Yufeng Guo, Google Developer Advocate has presented a high-level overview of working with Python packages. Here is a summary of his talking points:
- Pip: Python’s built-in package manager that has been available for some time. The tool can be used to install programs like TensorFlow, NumPy, Pandas, Jupyter, and many more, including their dependencies easily
- “There are two packages for managing PiP environments”
- Anaconda: Python distribution that works well for data science projects. “Brings together many of the tools in data science and machine learning in just one install”. Used to create different environments for different projects. Its package manager is called Conda.
- Virtualenv: “a package that allows the creation of named virtual environments where Pip packages can be stored in an isolated environment”
- Pyenv: a program (library) that sits on top of Virtualenv and Anaconda. It can be used to control both programs and different versions of Python
Python Libraries
There are several Python libraries available as open-source projects. Some of the more popular ones are NumPy, SciPy, Pandas, and Matplotlib.
Below is an illustration of the PyTorch stack.

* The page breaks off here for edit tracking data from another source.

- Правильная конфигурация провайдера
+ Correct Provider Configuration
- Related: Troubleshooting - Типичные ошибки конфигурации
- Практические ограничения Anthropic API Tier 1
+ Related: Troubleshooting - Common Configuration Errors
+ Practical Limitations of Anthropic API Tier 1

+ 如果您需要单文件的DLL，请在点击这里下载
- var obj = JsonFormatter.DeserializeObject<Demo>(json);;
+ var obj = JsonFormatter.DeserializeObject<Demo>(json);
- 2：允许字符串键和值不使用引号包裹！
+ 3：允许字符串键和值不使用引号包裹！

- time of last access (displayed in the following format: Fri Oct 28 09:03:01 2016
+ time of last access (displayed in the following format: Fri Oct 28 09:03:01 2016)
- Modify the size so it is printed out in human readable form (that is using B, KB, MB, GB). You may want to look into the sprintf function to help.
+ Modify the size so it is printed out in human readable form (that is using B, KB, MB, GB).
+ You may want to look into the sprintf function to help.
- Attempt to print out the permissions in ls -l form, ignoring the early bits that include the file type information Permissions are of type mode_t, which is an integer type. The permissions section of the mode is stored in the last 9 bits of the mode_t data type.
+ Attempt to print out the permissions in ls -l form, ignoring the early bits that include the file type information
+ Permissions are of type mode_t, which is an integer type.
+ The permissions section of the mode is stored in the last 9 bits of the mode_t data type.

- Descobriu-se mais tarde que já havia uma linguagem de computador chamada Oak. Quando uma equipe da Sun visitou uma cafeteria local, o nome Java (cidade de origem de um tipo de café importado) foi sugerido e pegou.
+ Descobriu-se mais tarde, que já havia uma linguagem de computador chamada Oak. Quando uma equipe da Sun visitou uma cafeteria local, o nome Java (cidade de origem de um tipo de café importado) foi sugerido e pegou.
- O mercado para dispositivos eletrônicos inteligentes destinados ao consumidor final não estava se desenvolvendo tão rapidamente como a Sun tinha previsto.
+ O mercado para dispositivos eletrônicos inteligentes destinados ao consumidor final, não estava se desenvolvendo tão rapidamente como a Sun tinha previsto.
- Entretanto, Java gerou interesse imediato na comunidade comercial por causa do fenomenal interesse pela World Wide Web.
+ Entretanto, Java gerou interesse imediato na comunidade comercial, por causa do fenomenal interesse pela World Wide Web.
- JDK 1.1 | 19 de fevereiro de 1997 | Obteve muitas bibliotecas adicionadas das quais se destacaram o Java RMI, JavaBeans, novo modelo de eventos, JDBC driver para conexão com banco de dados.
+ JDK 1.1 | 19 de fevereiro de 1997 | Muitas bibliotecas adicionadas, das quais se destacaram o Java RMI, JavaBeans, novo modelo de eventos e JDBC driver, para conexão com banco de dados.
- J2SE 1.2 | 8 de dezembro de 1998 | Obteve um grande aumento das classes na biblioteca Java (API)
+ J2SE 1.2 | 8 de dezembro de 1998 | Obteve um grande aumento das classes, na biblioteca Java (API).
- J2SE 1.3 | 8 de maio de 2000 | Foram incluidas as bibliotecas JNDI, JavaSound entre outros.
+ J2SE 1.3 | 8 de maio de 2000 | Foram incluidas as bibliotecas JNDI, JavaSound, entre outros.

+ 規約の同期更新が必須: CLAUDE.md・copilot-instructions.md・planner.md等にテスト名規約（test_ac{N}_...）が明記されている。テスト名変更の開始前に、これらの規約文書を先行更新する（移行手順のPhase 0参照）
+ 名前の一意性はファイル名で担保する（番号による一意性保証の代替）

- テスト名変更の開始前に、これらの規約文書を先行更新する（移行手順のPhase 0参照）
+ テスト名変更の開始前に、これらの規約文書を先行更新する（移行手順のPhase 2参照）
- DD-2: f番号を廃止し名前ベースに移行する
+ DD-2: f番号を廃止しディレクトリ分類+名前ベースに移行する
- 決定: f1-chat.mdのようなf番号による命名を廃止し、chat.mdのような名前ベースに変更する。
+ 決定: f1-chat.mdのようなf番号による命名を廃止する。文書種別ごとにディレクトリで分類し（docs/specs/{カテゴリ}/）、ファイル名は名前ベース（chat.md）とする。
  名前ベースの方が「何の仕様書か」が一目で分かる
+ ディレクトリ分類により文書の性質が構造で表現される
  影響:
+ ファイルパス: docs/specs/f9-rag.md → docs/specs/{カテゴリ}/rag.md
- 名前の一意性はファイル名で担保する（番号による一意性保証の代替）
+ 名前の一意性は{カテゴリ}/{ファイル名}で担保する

Below is a high-level summary of four popular libraries.
Numpy
NumPy is a standard in the scientific community. It contains a large set of mathematical functions and features, and it’s fast. In one instance, a blogger created a test that “initialized 14 arrays of the size 40000 X 40000, one million times,” and NumPy outperformed PyTorch, but not by much. In the scientific community, NumPy is known as the ideal tool for working with multi-dimensional arrays and matrices (matrix-like column/rows).
SciPy
SciPy (Scientific Python) is a collection of Python libraries used for scientific computing and technical engineering. The SciPy ecosystem was designed to work with NumPy, Matplotlib, Sympy, Pandas, and IPython. One of the packages in the collection is the SciPy Library which comes with the following modules:
- Numerical integration
- Fourier transforms
- Signal processing and image processing
- ODE solvers
- Interploation
- Optimization
- Linear algebra
- Statistics
Pandas
Pandas is a Python library built on top of NumPy used for data analysis and data manipulation. Previously, we described how Pandas were used for data preparation. It can ingest raw data, clean it up, especially if there are missing values, then transform it. Here is a short list of Panda features:
- Deal with missing data
- “Converts ragged, differently-indexed data in other Python and NumPy structures
- Supports slicing, subsetting, merging, joining, and fancy indexing
- Supports pivots and reshapes datasets
- “Performs split-apply-comnin operations on datasets”
Matplotlib
Matplotlibe is a Python library used for 2D plotting. It can be used to “generate plots, histograms, power spectra, bar charts, error charts, scatterplots,” and more. Third-party packages can extend their capabilities and it comes with a large number of modules including Pyplot which gives it an interface similar to MATLAB.